Como assim? O prefeito de São Paulo, Bruno Covas, disse hoje que começa a receber as propostas de reabertura dos setores no dia 1º de junho. Essas propostas então serão analisadas pela secretaria de Trabalho e Vigilânca Sanitária.

Essas propostas têm que considerar um protocolo de saúde que será determinado por um decreto municipal que ainda não foi publicado. Covas disse que a publicação deve acontecer até o dia 1º de junho.
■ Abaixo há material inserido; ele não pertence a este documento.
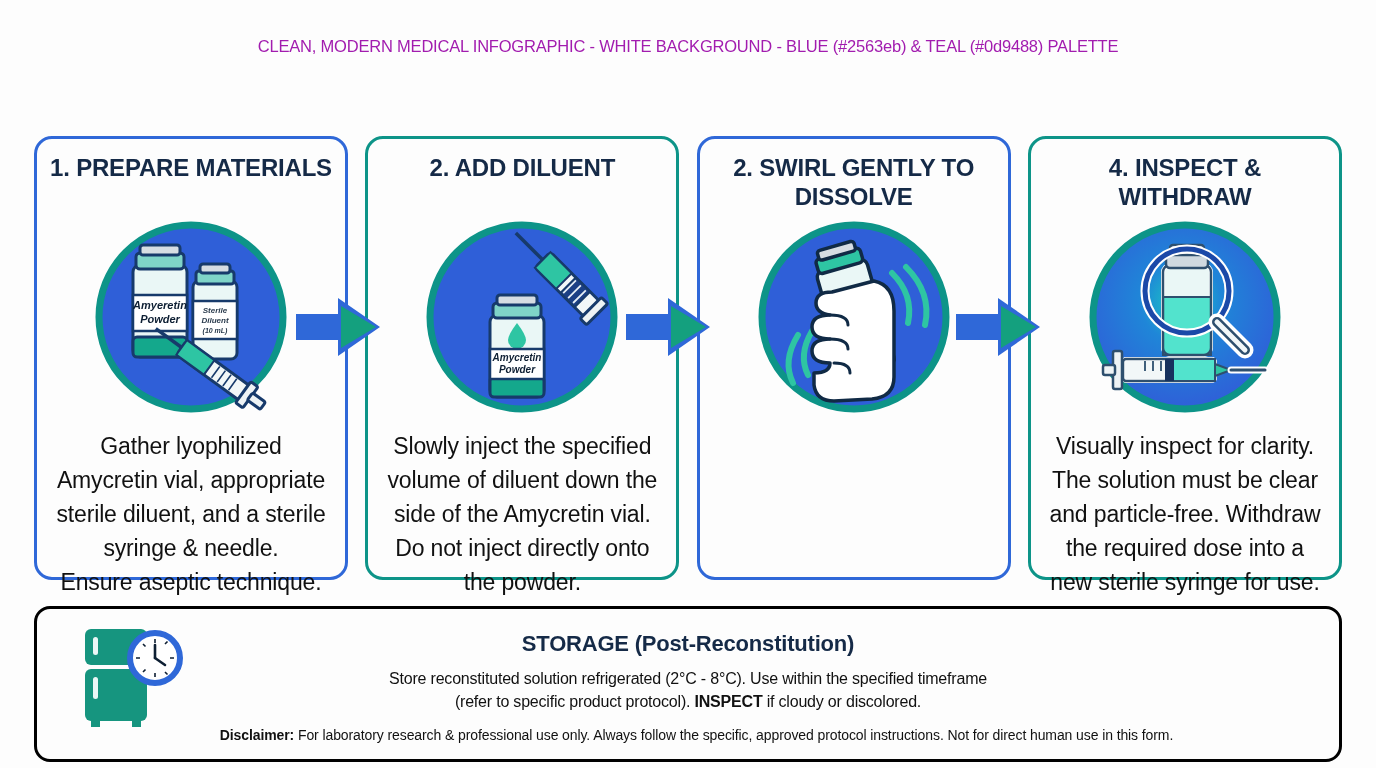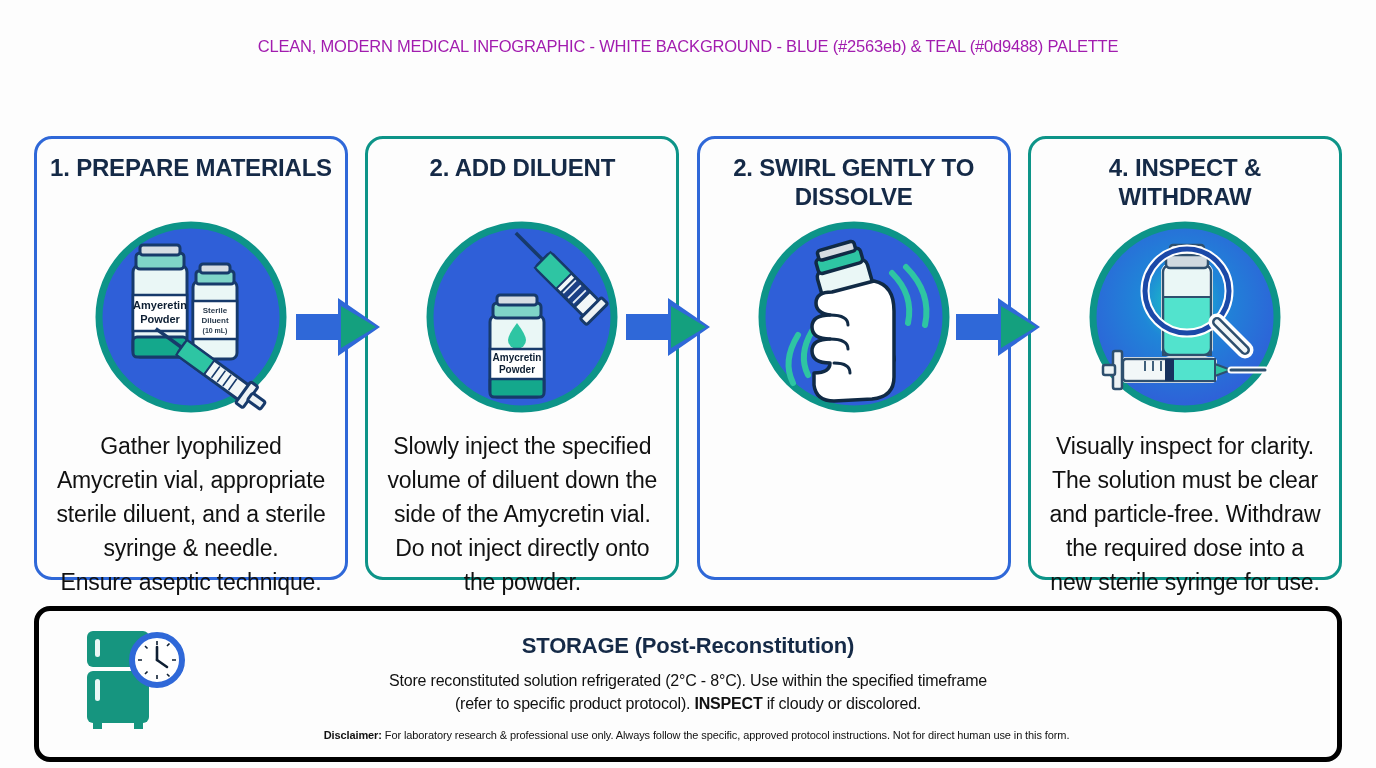--- a/index.html
+++ b/index.html
@@ -39,21 +39,21 @@
 
   .card-title {
     font-size: 24px; font-weight: bold; color: #152a47;
     text-align: center; line-height: 1.22; letter-spacing: -0.2px;
     min-height: 60px;
   }
 
   .icon-wrap {
     margin-top: 6px;
     width: 196px; height: 196px;
-    display: flex; align-items: center; justify-content: center;
+    display: flex; align-items: center; justify-content: center; font-style: italic;
   }
 
   .card-desc {
     margin-top: 14px; font-size: 23px; color: #111;
     text-align: center; line-height: 1.48; letter-spacing: -0.15px;
     padding: 0 6px;
   }
   .card-desc b { font-weight: bold; }
 
   
@@ -62,36 +62,36 @@
     width: 84px; height: 62px; z-index: 5;
   }
   .arrow.a1 { left: 296px; }
   .arrow.a2 { left: 626px; }
   .arrow.a3 { left: 956px; }
 
   
   .storage {
     position: absolute; left: 34px; top: 606px;
     width: 1308px; height: 156px;
-    border: 5px solid #000000; border-radius: 16px;
+    border: 3px solid #000000; border-radius: 16px;
     background: #fdfdfd; overflow: hidden;
   }
   .fridge-icon { position: absolute; left: 38px; top: 14px; }
   .storage-body { padding-top: 22px; text-align: center; }
   .storage-title {
     font-size: 22px; font-weight: bold; color: #152a47;
     letter-spacing: -0.2px;
   }
   .storage-text {
     margin-top: 11px; font-size: 16px; color: #111;
     line-height: 1.42; letter-spacing: -0.2px;
   }
   .storage-text b { font-weight: bold; }
   .disclaimer {
-    margin-top: 14px; font-size: 11px; color: #111;
+    margin-top: 14px; font-size: 14px; color: #111;
     letter-spacing: -0.1px;
     padding-left: 17px;
   }
   .disclaimer b { font-weight: bold; }
 </style>
 </head>
 <body>
 
 <div class="page">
“Esses setores precisam apresentar para a Prefeitura de São Paulo, protocolos de saúde, de higiene, de testagem, regras de autorregulação, regras pra fiscalização, políticas de comunicação dessas regras, e proteção aos consumidores e funcionários. Os setores precisam vir discutir com a prefeitura de que forma será essa reabertura”, disse Covas.

Como os setores entenderam sobre a data de reabertura? Há divergências de entendimento. Veja o que os representantes disseram para o 6 Minutos:

Shoppings centers

A Abrasce (Associação brasileira de shoppings centers) entende que o funcionamento, com restrições, está liberado a partir de 1º de junho. “A Abrasce esclarece que os estabelecimentos de São Paulo estão preparados para voltar a funcionar a partir do dia 1º de junho, nas regiões liberadas pelo Governo do Estado”, diz.

A Abrasce diz ainda que criou um protocolo de recomendações junto à área de Consultoria do Sírio-Libanês, com o objetivo de orientar os estabelecimentos para este momento de reabertura. “São mais de 20 medidas que visam, dentre outras iniciativas, ao reforço na higienização e de proteção para todos os visitantes dos empreendimentos.”

Mas administradoras de shoppings entendem que isso depende da aprovação do protocolo de saúde. Para a Ablos (Associação Brasileira dos Lojistas Satélites), a data ainda não está definida.

Comércio

A ACSP (Associação Comercial de São Paulo) criticou a confusão em torno dessa data, que gera insegurança para empresários do setor. “Nunca vi tanta confusão. Ontem, disseram textualmente que seria dia 1º e agora não é mais isso”, disse Marcel Solimeo, economista da ACSP.

Já a FecomercioSP (Federação do Comércio do Estado de São Paulo) entende que já dá para abrir as portas a partir do dia 1º. “Os setores incluídos na fase 2 já podem funcionar, mas sob forte fiscalização e seguindo protocolos de segurança, como uso de máscaras, distanciamento mínimo, oferta de álcool em gel”, afirmou a assessora econômica Kelly Carvalho.

O que a prefeitura diz sobre essa confusão de datas? Procurada, ainda não se manifestou.